● **WORK ORDER**
Write the entries out again exactly; any picture among them gets left out.

● **DATA TO USE**
=== Begin Enclosure ===

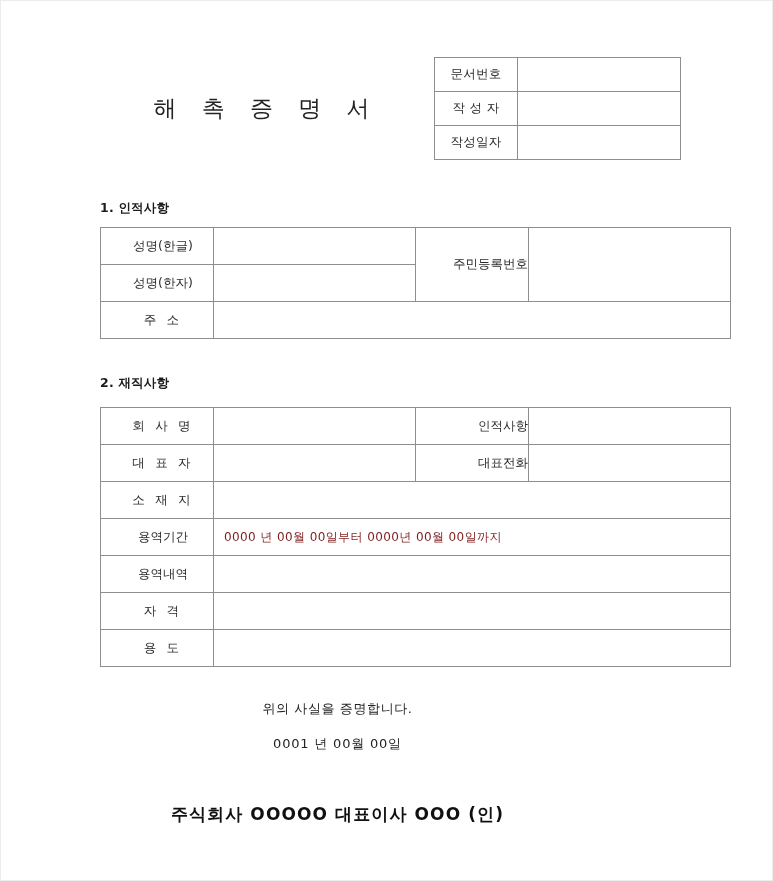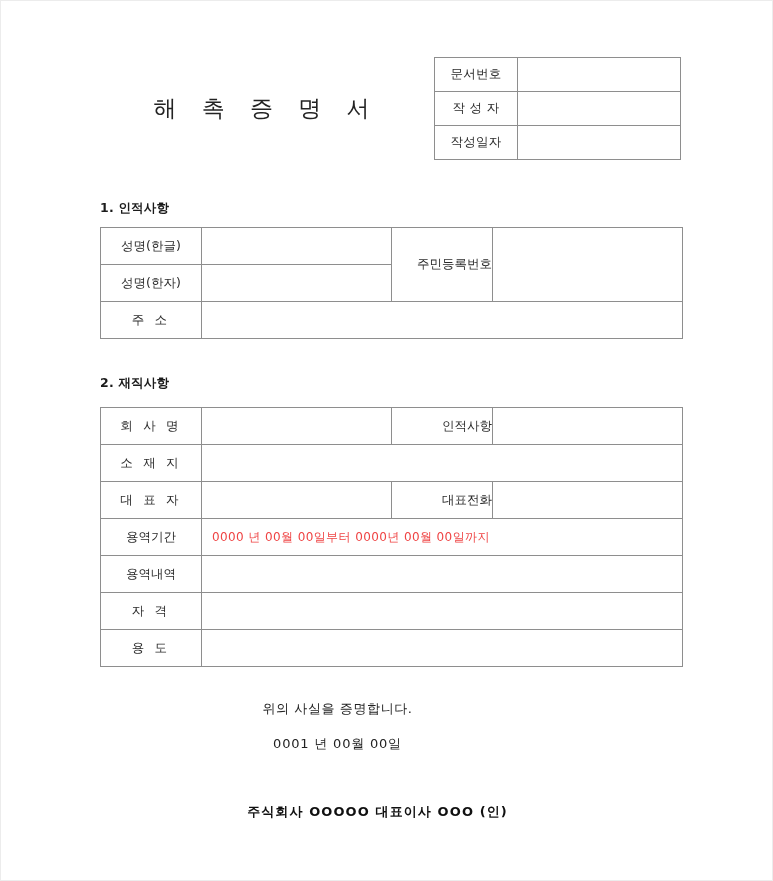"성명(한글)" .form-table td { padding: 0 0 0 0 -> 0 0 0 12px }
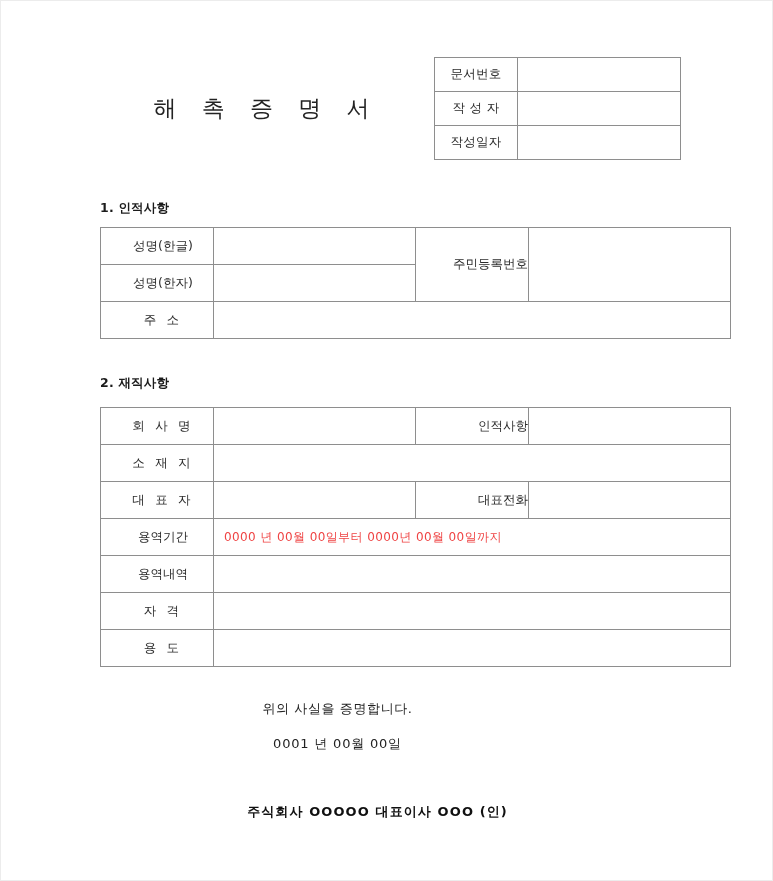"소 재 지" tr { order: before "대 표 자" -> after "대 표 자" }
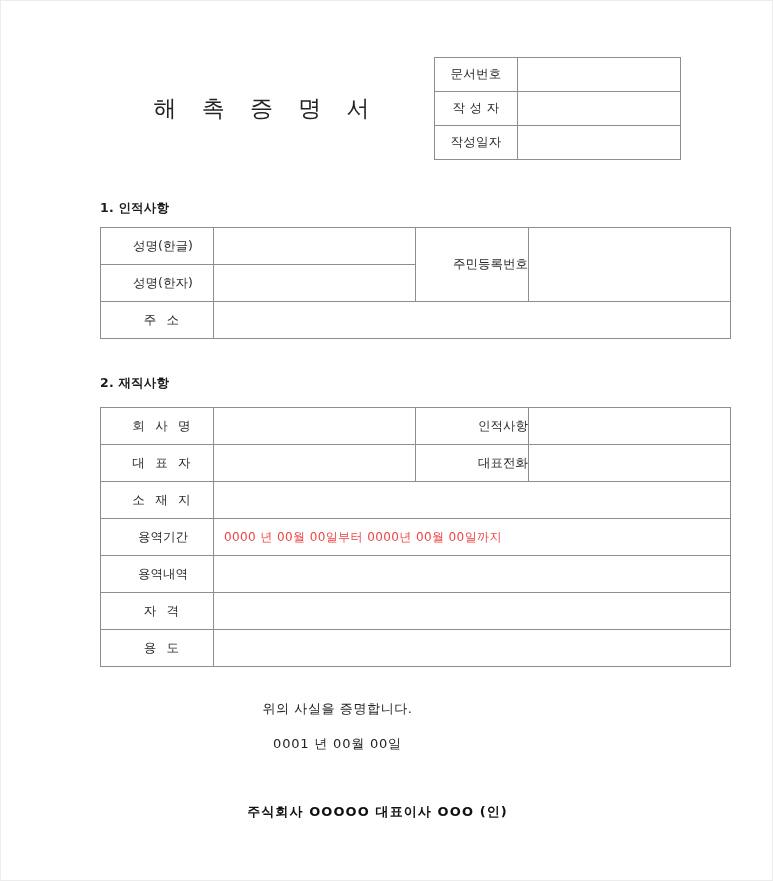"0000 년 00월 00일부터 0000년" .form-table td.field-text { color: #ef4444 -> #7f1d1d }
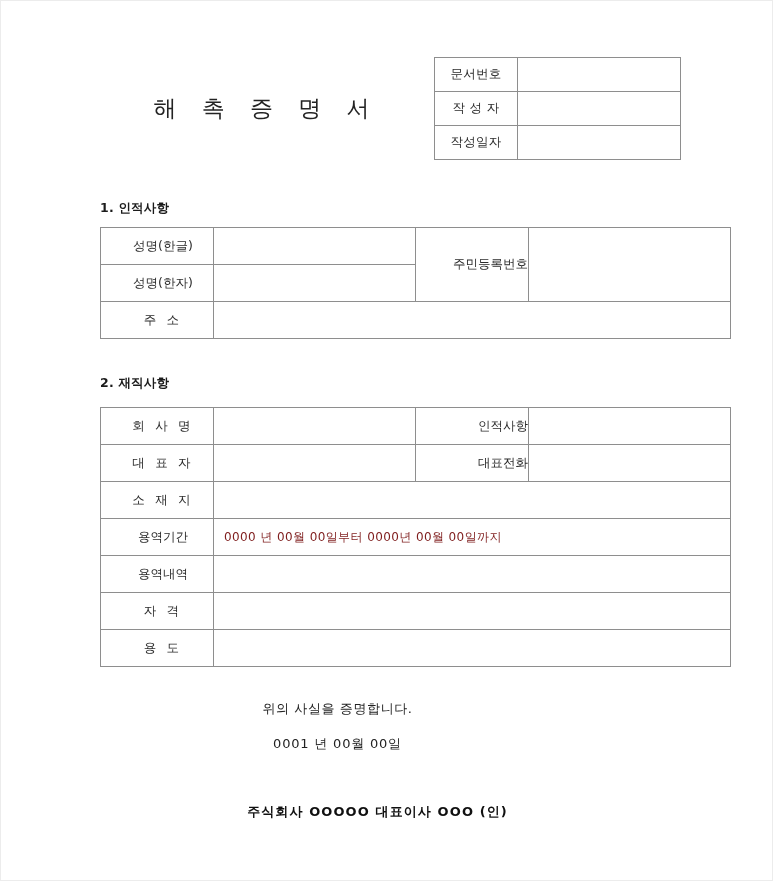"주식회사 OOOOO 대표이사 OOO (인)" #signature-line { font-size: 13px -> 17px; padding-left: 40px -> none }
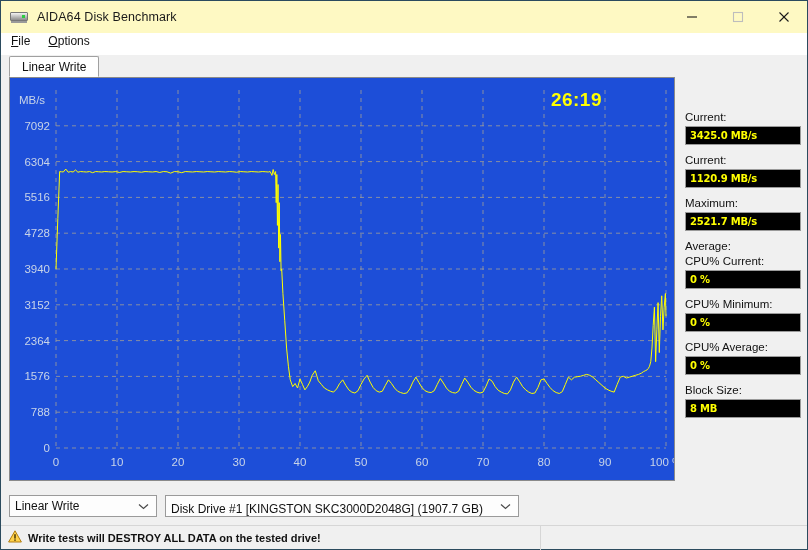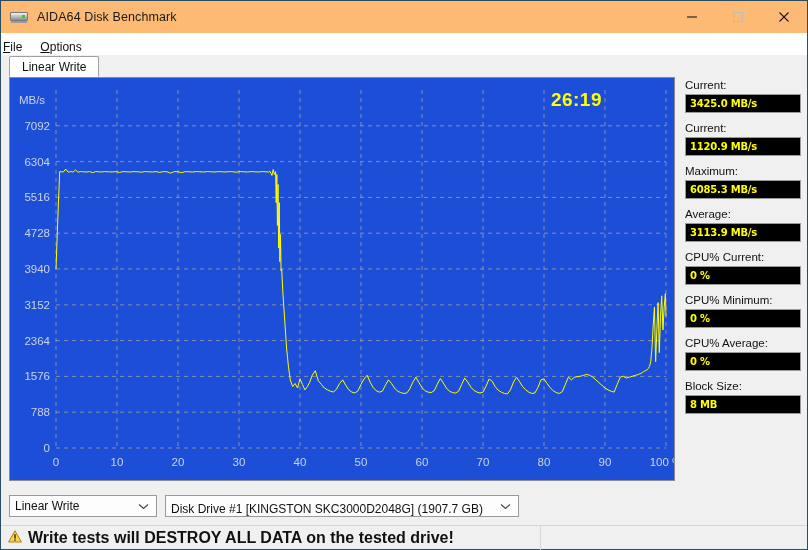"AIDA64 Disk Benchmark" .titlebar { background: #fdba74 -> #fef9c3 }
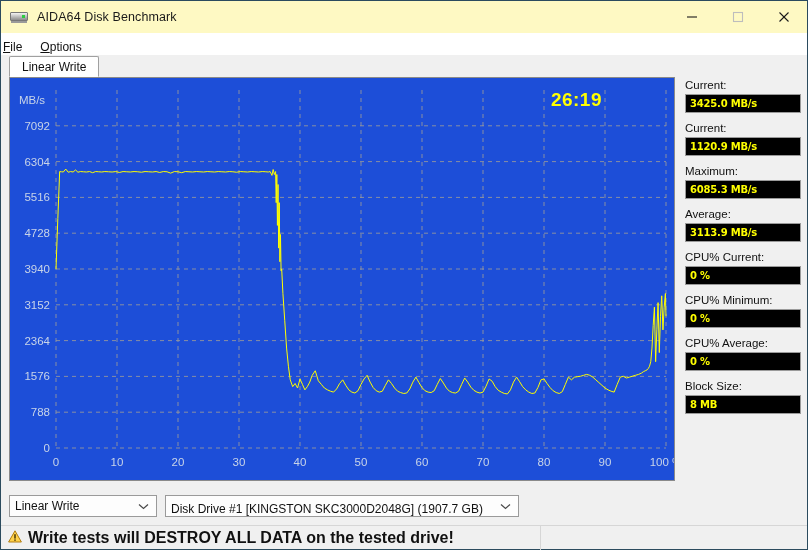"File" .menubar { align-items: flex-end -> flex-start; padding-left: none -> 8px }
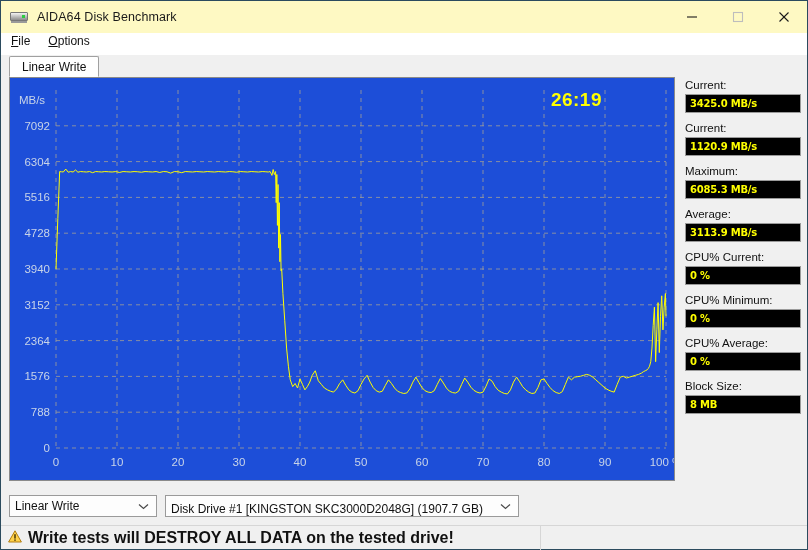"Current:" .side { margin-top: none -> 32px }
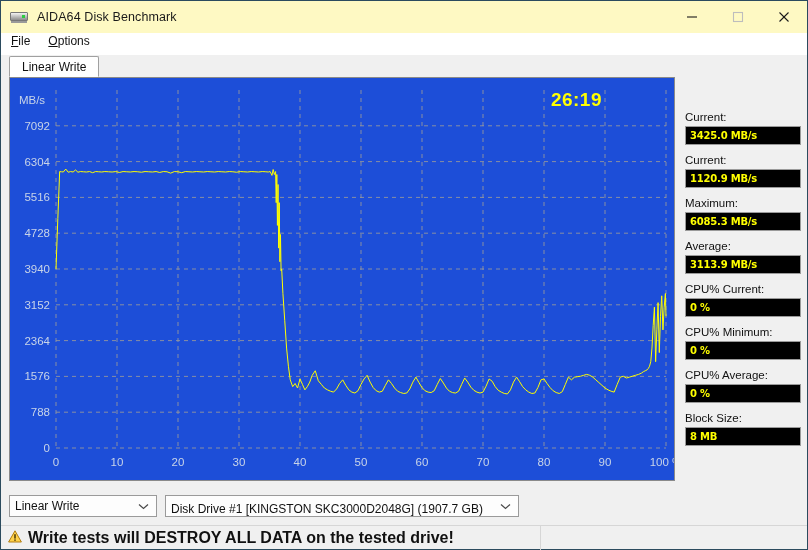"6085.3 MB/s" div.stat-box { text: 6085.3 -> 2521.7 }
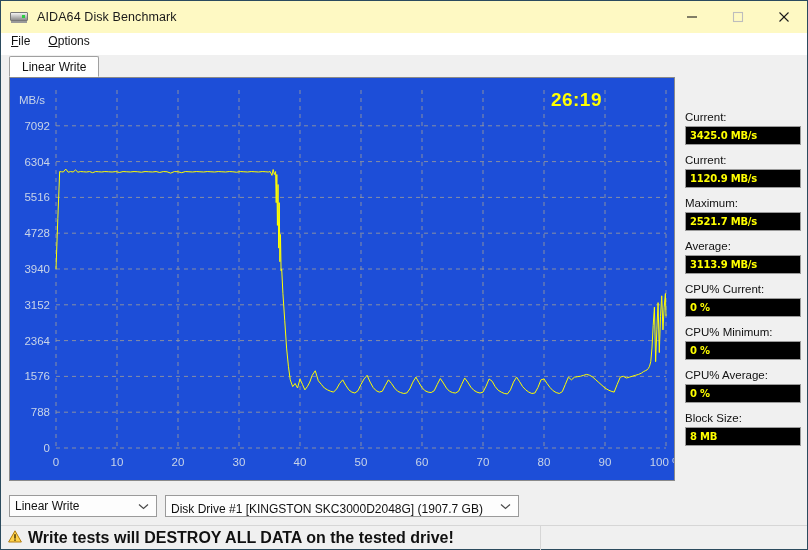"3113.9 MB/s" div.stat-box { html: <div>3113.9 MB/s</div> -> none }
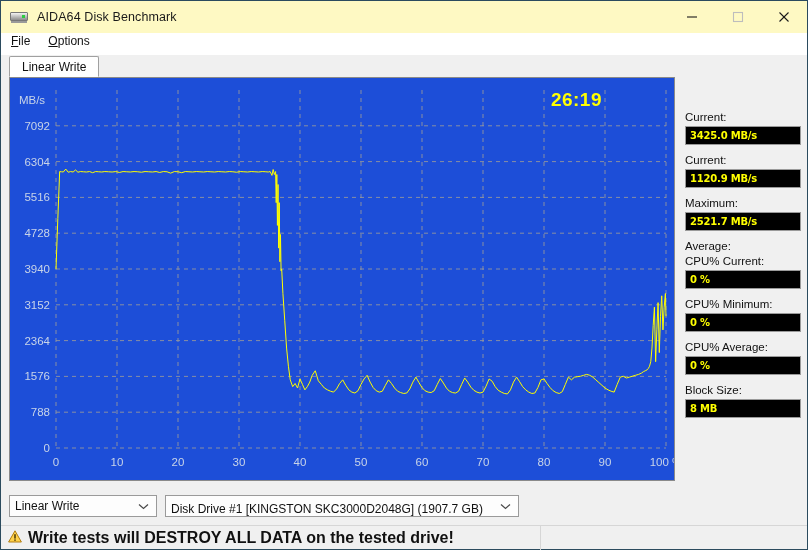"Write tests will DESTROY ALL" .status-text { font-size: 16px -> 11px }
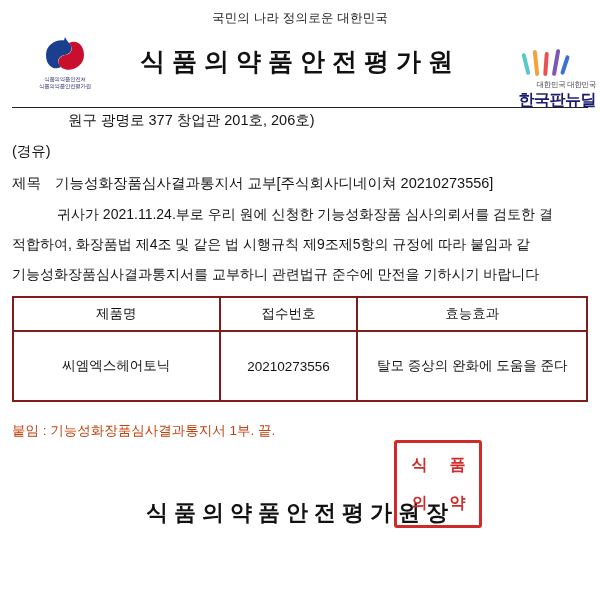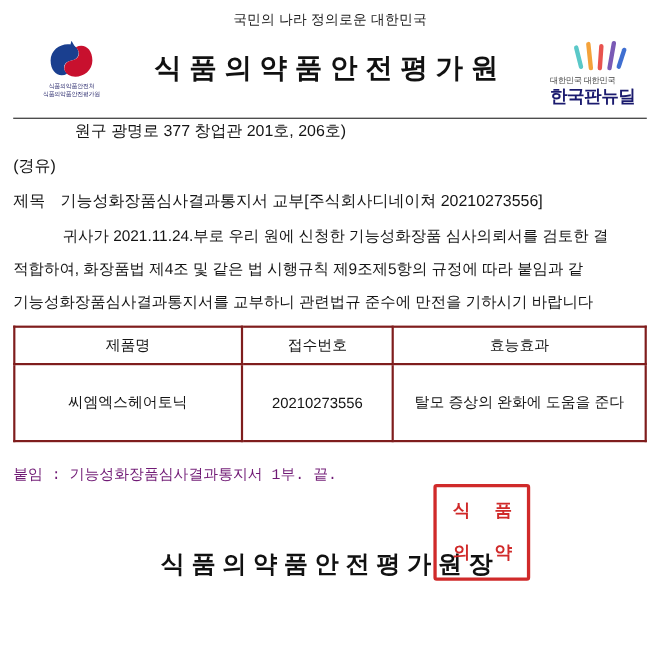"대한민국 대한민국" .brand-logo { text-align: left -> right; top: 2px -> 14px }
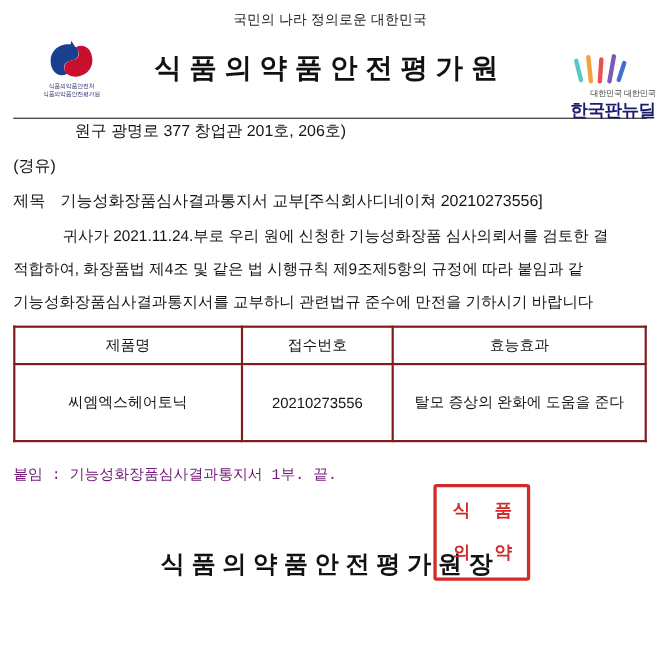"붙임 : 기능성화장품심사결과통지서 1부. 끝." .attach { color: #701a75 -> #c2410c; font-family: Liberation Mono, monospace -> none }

=== End Enclosure ===

● **TASK RESULT**
"성명(한글)" .form-table td { padding: 0 0 0 0 -> 0 0 0 12px }
"소 재 지" tr { order: before "대 표 자" -> after "대 표 자" }
"0000 년 00월 00일부터 0000년" .form-table td.field-text { color: #ef4444 -> #7f1d1d }
"주식회사 OOOOO 대표이사 OOO (인)" #signature-line { font-size: 13px -> 17px; padding-left: 40px -> none }
"AIDA64 Disk Benchmark" .titlebar { background: #fdba74 -> #fef9c3 }
"File" .menubar { align-items: flex-end -> flex-start; padding-left: none -> 8px }
"Current:" .side { margin-top: none -> 32px }
"6085.3 MB/s" div.stat-box { text: 6085.3 -> 2521.7 }
"3113.9 MB/s" div.stat-box { html: <div>3113.9 MB/s</div> -> none }
"Write tests will DESTROY ALL" .status-text { font-size: 16px -> 11px }
"대한민국 대한민국" .brand-logo { text-align: left -> right; top: 2px -> 14px }
"붙임 : 기능성화장품심사결과통지서 1부. 끝." .attach { color: #701a75 -> #c2410c; font-family: Liberation Mono, monospace -> none }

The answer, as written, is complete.